Friday 1 February 2013

On Tallness


I am quite a tall person – roughly as tall as a garden wall, or a little shorter than a ceiling.  I duck under doors and get cooed over by old ladies in chip shops.  It is a good thing, a lot of the time.

Being tall is a permanent state of being, of course. This means that I have always seen the world through the eyes of a tall person, as I can’t really remember any times prior to being around 13 in any meaningful detail.  To me, an eye-line at roughly 6’4” is the norm, and my perception of the world hangs upon it.  After all, tall people get a unique view of the world, much like worms or fleas do. We see the hidden places – the places where people put things to forget about them, areas in towns where no graffiti has been daubed, spaces over and above things where secrets lie.  I can see the top of the lockers at school, for example.  Fascinating hoards of miscellany can be discovered there – old pens, bits of paper, ragged lumps of food, mouldering old doughnuts.  They all inhabit this dead zone where no normal people visit.  They belong there.  The tops of vans are equally intriguing.  Rarely seen by human eyes, apart from those souls that linger on motorway service station skyways, they offer a fascinating glimpse of the unknown:  there is nothing particularly to see, you understand; it’s more that you are glimpsing virgin territory when you look at the roof of a transit van.
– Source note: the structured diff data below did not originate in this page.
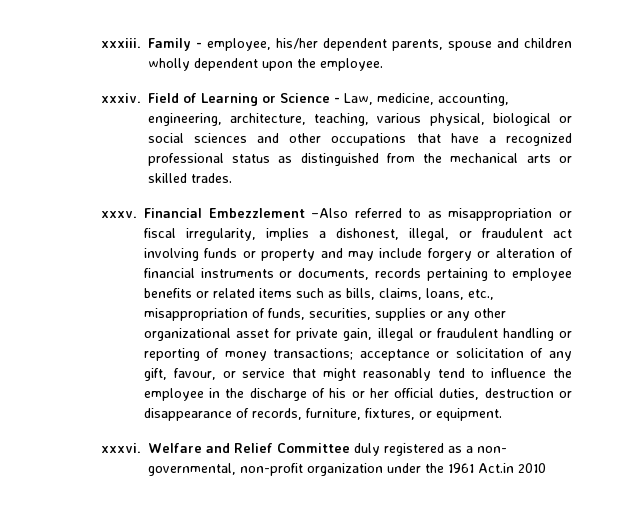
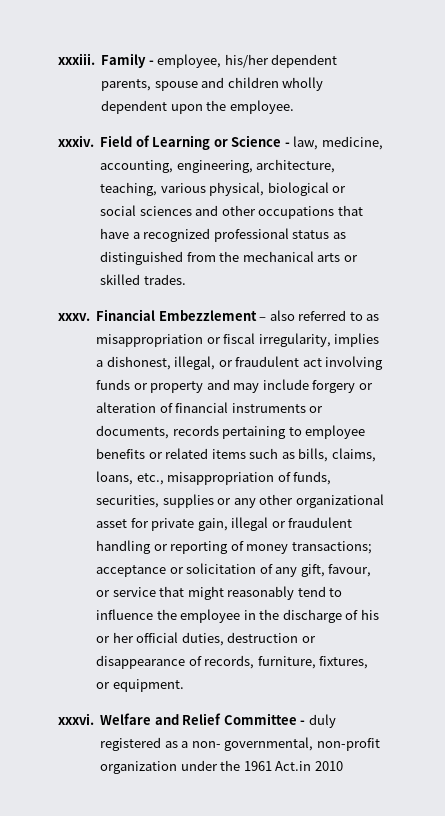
- Field of Learning or Science - Law, medicine, accounting, engineering, architecture, teaching, various physical, biological or social sciences and other occupations that have a recognized professional status as distinguished from the mechanical arts or skilled trades.
+ Field of Learning or Science - law, medicine, accounting, engineering, architecture, teaching, various physical, biological or social sciences and other occupations that have a recognized professional status as distinguished from the mechanical arts or skilled trades.
- Financial Embezzlement –Also referred to as misappropriation or fiscal irregularity, implies a dishonest, illegal, or fraudulent act involving funds or property and may include forgery or alteration of financial instruments or documents, records pertaining to employee benefits or related items such as bills, claims, loans, etc., misappropriation of funds, securities, supplies or any other organizational asset for private gain, illegal or fraudulent handling or reporting of money transactions;
+ Financial Embezzlement – also referred to as misappropriation or fiscal irregularity, implies a dishonest, illegal, or fraudulent act involving funds or property and may include forgery or alteration of financial instruments or documents, records pertaining to employee benefits or related items such as bills, claims, loans, etc., misappropriation of funds, securities, supplies or any other organizational asset for private gain, illegal or fraudulent handling or reporting of money transactions;
- Welfare and Relief Committee duly registered as a non- governmental, non-profit organization under the 1961 Act.in 2010
+ Welfare and Relief Committee - duly registered as a non- governmental, non-profit organization under the 1961 Act.in 2010

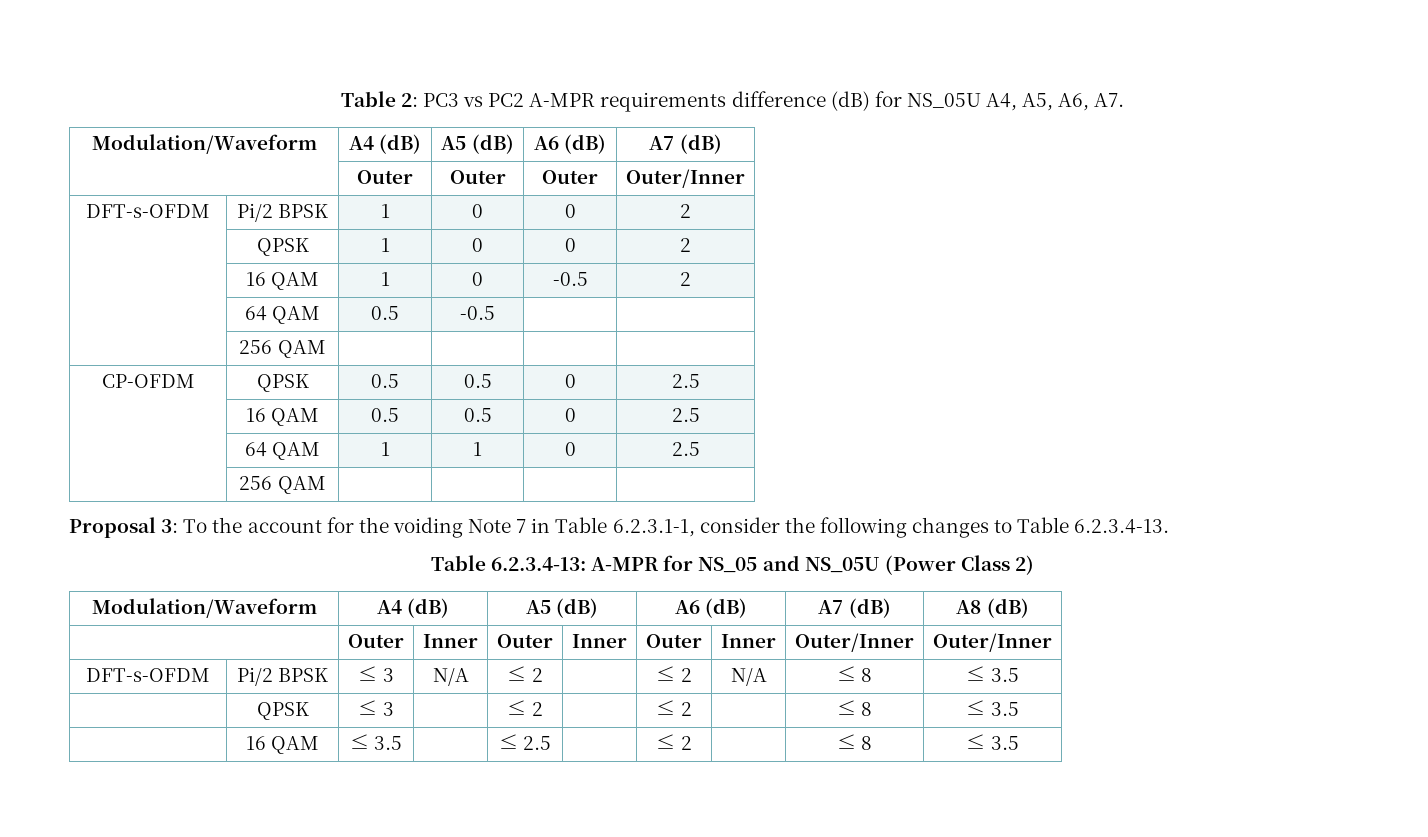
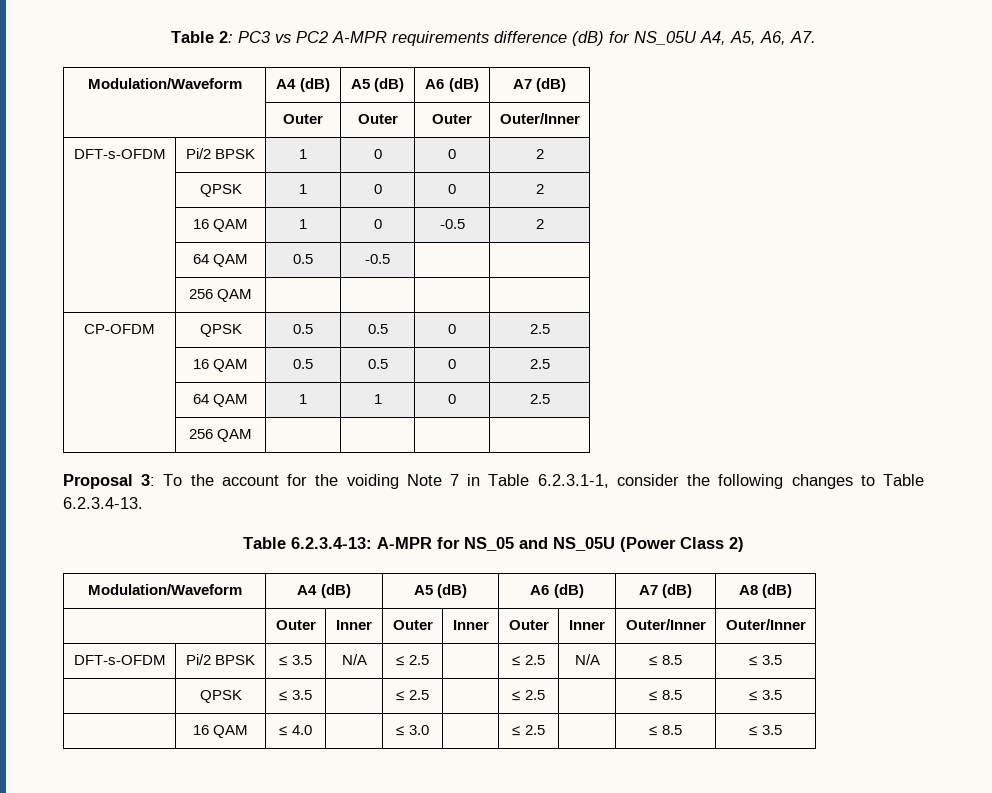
- DFT-s-OFDM | Pi/2 BPSK | ≤ 3 | N/A | ≤ 2 | | ≤ 2 | N/A | ≤ 8 | ≤ 3.5
+ DFT-s-OFDM | Pi/2 BPSK | ≤ 3.5 | N/A | ≤ 2.5 | | ≤ 2.5 | N/A | ≤ 8.5 | ≤ 3.5
- | QPSK | ≤ 3 | | ≤ 2 | | ≤ 2 | | ≤ 8 | ≤ 3.5
- | 16 QAM | ≤ 3.5 | | ≤ 2.5 | | ≤ 2 | | ≤ 8 | ≤ 3.5
+ | QPSK | ≤ 3.5 | | ≤ 2.5 | | ≤ 2.5 | | ≤ 8.5 | ≤ 3.5
+ | 16 QAM | ≤ 4.0 | | ≤ 3.0 | | ≤ 2.5 | | ≤ 8.5 | ≤ 3.5

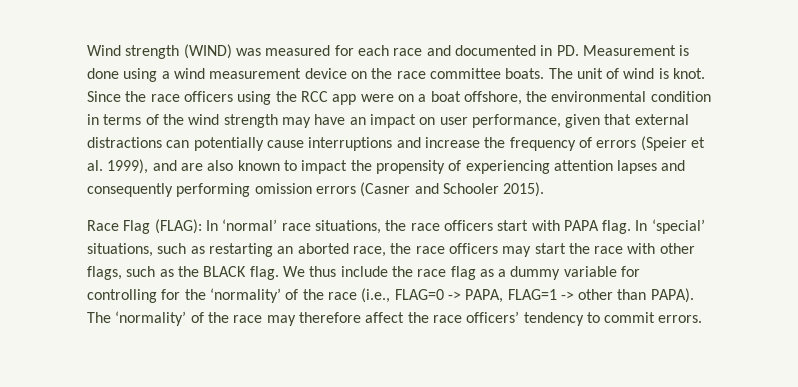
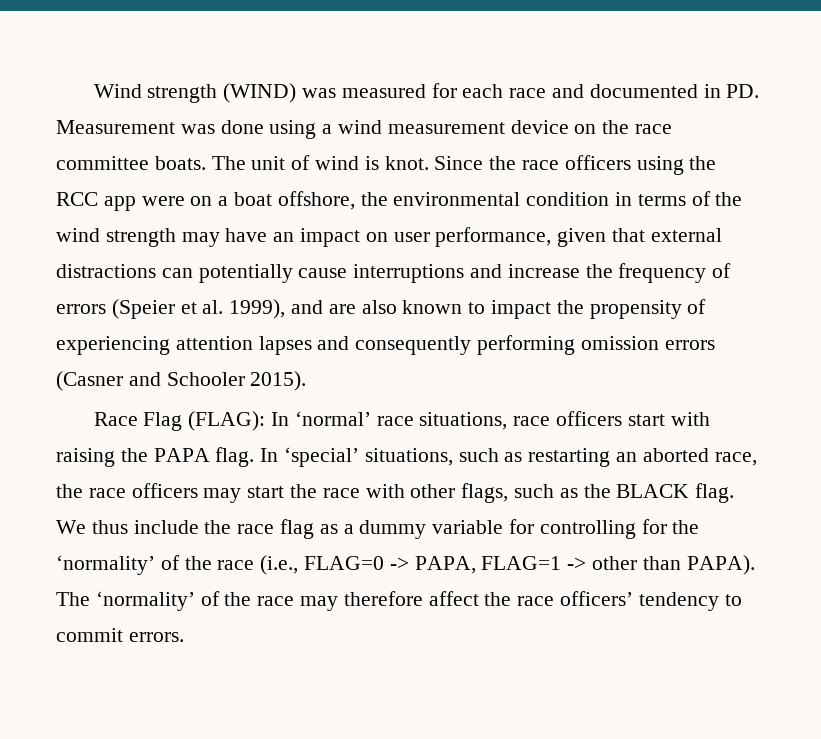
- Wind strength (WIND) was measured for each race and documented in PD. Measurement is done using a wind measurement device on the race committee boats.
+ Wind strength (WIND) was measured for each race and documented in PD. Measurement was done using a wind measurement device on the race committee boats.
- Race Flag (FLAG): In ‘normal’ race situations, the race officers start with PAPA flag.
+ Race Flag (FLAG): In ‘normal’ race situations, race officers start with raising the PAPA flag.

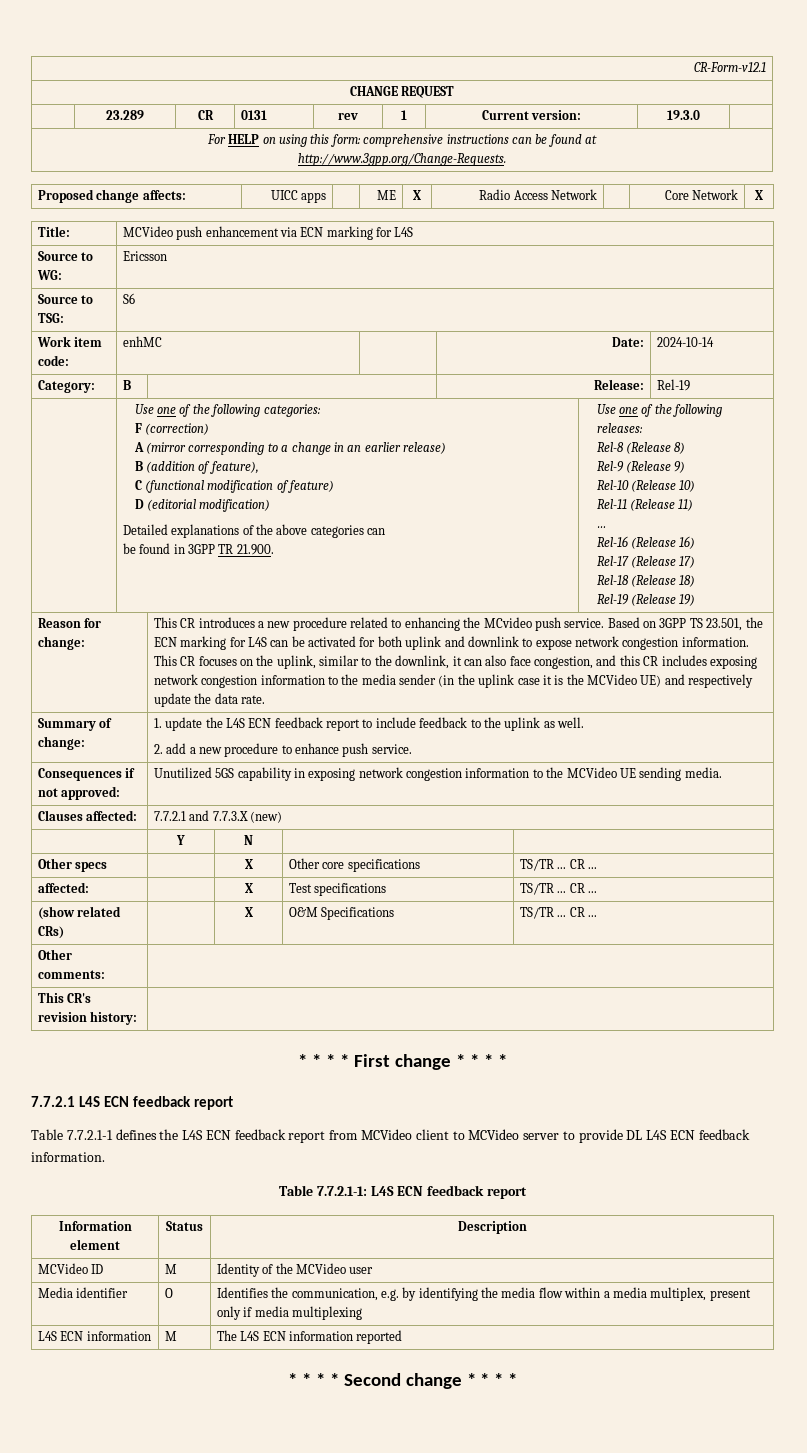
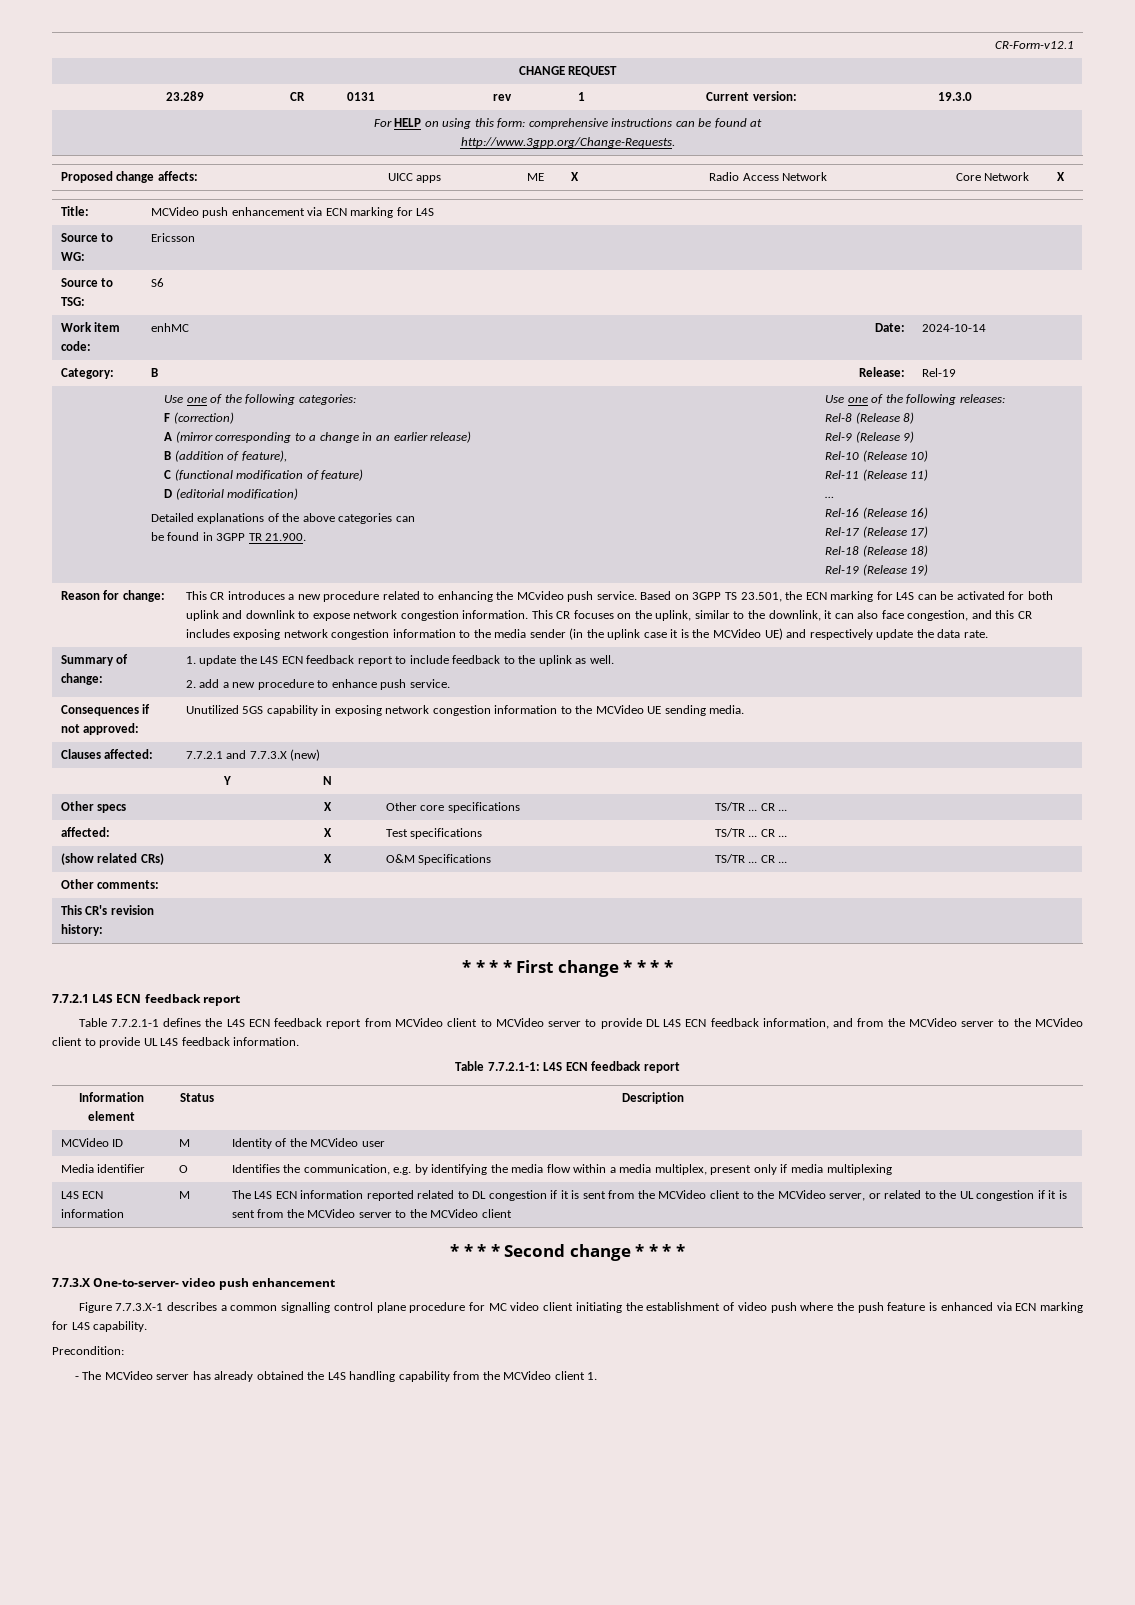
- Table 7.7.2.1-1 defines the L4S ECN feedback report from MCVideo client to MCVideo server to provide DL L4S ECN feedback information.
+ Table 7.7.2.1-1 defines the L4S ECN feedback report from MCVideo client to MCVideo server to provide DL L4S ECN feedback information, and from the MCVideo server to the MCVideo client to provide UL L4S feedback information.
- The L4S ECN information reported
+ The L4S ECN information reported related to DL congestion if it is sent from the MCVideo client to the MCVideo server, or related to the UL congestion if it is sent from the MCVideo server to the MCVideo client
+ 7.7.3.X One-to-server- video push enhancement
+ Figure 7.7.3.X-1 describes a common signalling control plane procedure for MC video client initiating the establishment of video push where the push feature is enhanced via ECN marking for L4S capability.
+ Precondition:
+ - The MCVideo server has already obtained the L4S handling capability from the MCVideo client 1.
The deep recesses in train’s over-head shelves can’t escape my gaze, and nor can top shelves.  Top-most shelves are always the best of all.  That’s where we put all of our least wanted paraphernalia – things we can’t quite do away with, but things we don’t want to consider in a meaningful sense.  It is a relegation zone far more potent than the bottom shelf (that’s where we put our guilty pleasures), and yet I see them in every house I visit.  As a fan of the forgotten and abandoned, these bleak spots are an endless source of fascination – a top shelf filled with books offers a glimpse into the psyche of an individual that years of intimate friendship cannot beat.  A shelf lined with dusty ornaments and trinkets paints a picture of a long life of endless unwanted Christmas presents, and their associated cocktail of emotions:  guilt, disappointment and fury.  A top shelf of records points to a careless obsessive, a nostalgic clutz clutching his vinyl, but no longer interested in ever playing it again.  To tall people, this is all on display.  Beware ever inviting a tall person into your home.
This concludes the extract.